We have Spring Cloud Data Flow local setup and the task is running the Spring Batch Job which reads from a Database and writes to AWS S3, all of this works fine.

  1. When it comes to stopping the JOB, the task stops but resuming the job is not possible since the status is in "STARTED", this I think we can handle in code, by setting the batch status to 'STOPPED' when the stop is triggered, correct me if this can't be handled?
  2. Also when trying to stop an individual slave task, there's an error:

    2020-03-27 10:48:48.140 INFO 11258 --- [nio-9393-exec-7] .s.c.d.s.s.i.DefaultTaskExecutionService : Task execution stop request for id 192 for platform default has been submitted 2020-03-27 10:48:48.144 ERROR 11258 --- [nio-9393-exec-7] o.s.c.d.s.c.RestControllerAdvice : Caught exception while handling a request

    java.lang.NullPointerException: null at org.springframework.cloud.dataflow.server.service.impl.DefaultTaskExecutionService.cancelTaskExecution(DefaultTaskExecutionService.java:669) ~[spring-cloud-dataflow-server-core-2.3.0.RELEASE.jar!/:2.3.0.RELEASE] at org.springframework.cloud.dataflow.server.service.impl.DefaultTaskExecutionService.lambda$stopTaskExecution$0(DefaultTaskExecutionService.java:583) ~[spring-cloud-dataflow-server-core-2.3.0.RELEASE.jar!/:2.3.0.RELEASE]
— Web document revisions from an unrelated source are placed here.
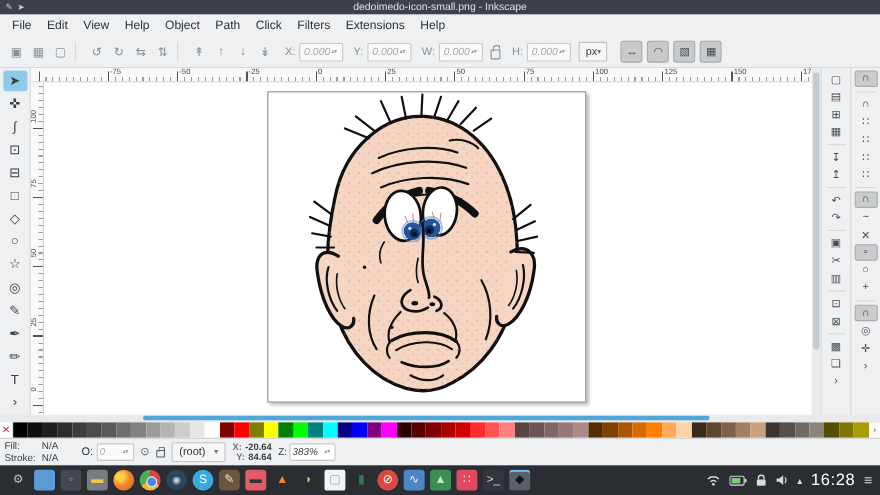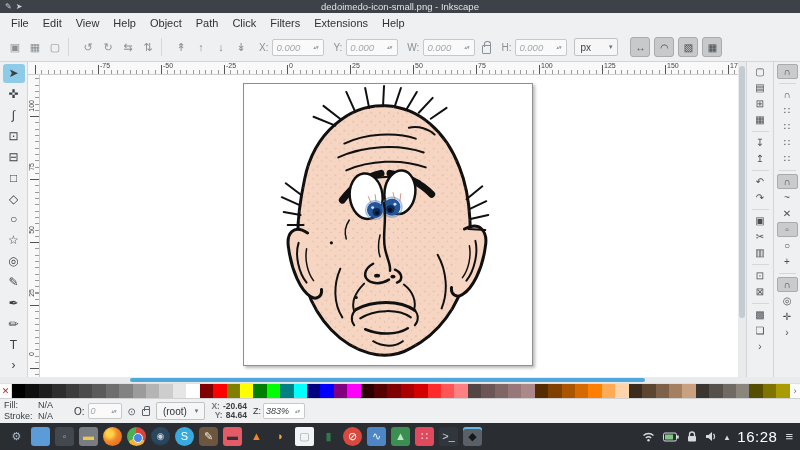--- a/index.html
+++ b/index.html
@@ -22,7 +22,7 @@
   .tbtn { width:18px; height:18px; display:inline-flex; align-items:center; justify-content:center; font-size:11px; color:#8a9095; }
   .tbtn.sep { width:7px; height:18px; border-left:1px solid #d6d7d8; margin:0 2px; }
   .f-label { font-size:10px; color:#8a9095; margin-left:5px; }
-  .f-input { display:inline-flex; width:52px; height:17px; background:#fafafa; border:1px solid #c6c8ca; border-radius:2px; font-size:9.5px; color:#a4a8ac; align-items:center; justify-content:space-between; padding:0 3px; }
+  .f-input { display:inline-flex; width:40px; height:17px; background:#fafafa; border:1px solid #c6c8ca; border-radius:2px; font-size:9.5px; color:#a4a8ac; align-items:center; justify-content:space-between; padding:0 3px; }
   .spin { font-size:5px; color:#9aa0a4; width:7px; line-height:4px; word-break:break-all; white-space:normal; }
   .lock-ic { position:relative; width:9px; height:9px; border:1px solid #8a9095; border-radius:1px; margin:4px 1px 0 3px; }
   .lock-ic::before { content:""; position:absolute; left:1px; top:-5px; width:5px; height:5px; border:1px solid #8a9095; border-bottom:none; border-radius:3px 3px 0 0; }

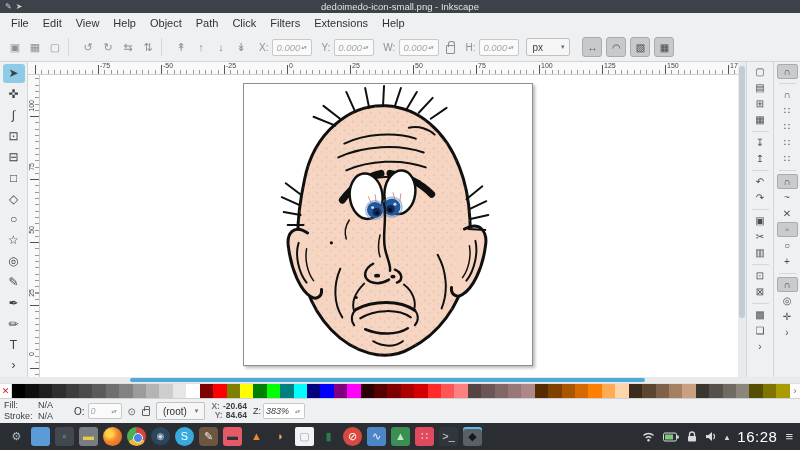--- a/index.html
+++ b/index.html
@@ -26,7 +26,7 @@
   .spin { font-size:5px; color:#9aa0a4; width:7px; line-height:4px; word-break:break-all; white-space:normal; }
   .lock-ic { position:relative; width:9px; height:9px; border:1px solid #8a9095; border-radius:1px; margin:4px 1px 0 3px; }
   .lock-ic::before { content:""; position:absolute; left:1px; top:-5px; width:5px; height:5px; border:1px solid #8a9095; border-bottom:none; border-radius:3px 3px 0 0; }
-  .unit-dd { display:inline-flex; height:18px; align-items:center; gap:18px; background:#f6f6f6; border:1px solid #c0c2c4; border-radius:2px; padding:0 5px; font-size:10px; color:#3a3f44; margin-left:3px; }
+  .unit-dd { display:inline-flex; height:18px; align-items:center; gap:0; background:#f6f6f6; border:1px solid #c0c2c4; border-radius:2px; padding:0 5px; font-size:10px; color:#3a3f44; margin-left:3px; }
   .unit-dd .dd-arr { font-size:7px; color:#6a7076; }
   .affect { display:flex; gap:4px; margin-left:8px; }
   .abtn { width:20px; height:20px; background:#c7c9cb; border:1px solid #a9abad; border-radius:3px; display:inline-flex; align-items:center; justify-content:center; font-size:10px; color:#44484c; }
  3. How do we implement this is in distributed environment where we have a master server which can start the master on the master server and start the workers on respective slave servers?


Solution

  • 1) You are correct you will need to change your status from STARTED to FAILED.

    2) Since remote partitioning uses Spring Cloud Deployer (not Spring Cloud Data Flow) to launch the worker tasks, SCDF does not have a way to determine platform information to properly stop the the worker task. I've added GH Issue spring-cloud/spring-cloud-dataflow#3857 to resolve this problem.

    3) The current implementation prevents a user from launching on multiple servers, rather lets the platform (Kubernetes, Cloud Foundry) distribute the worker tasks. You can implement your own deployer to add this feature.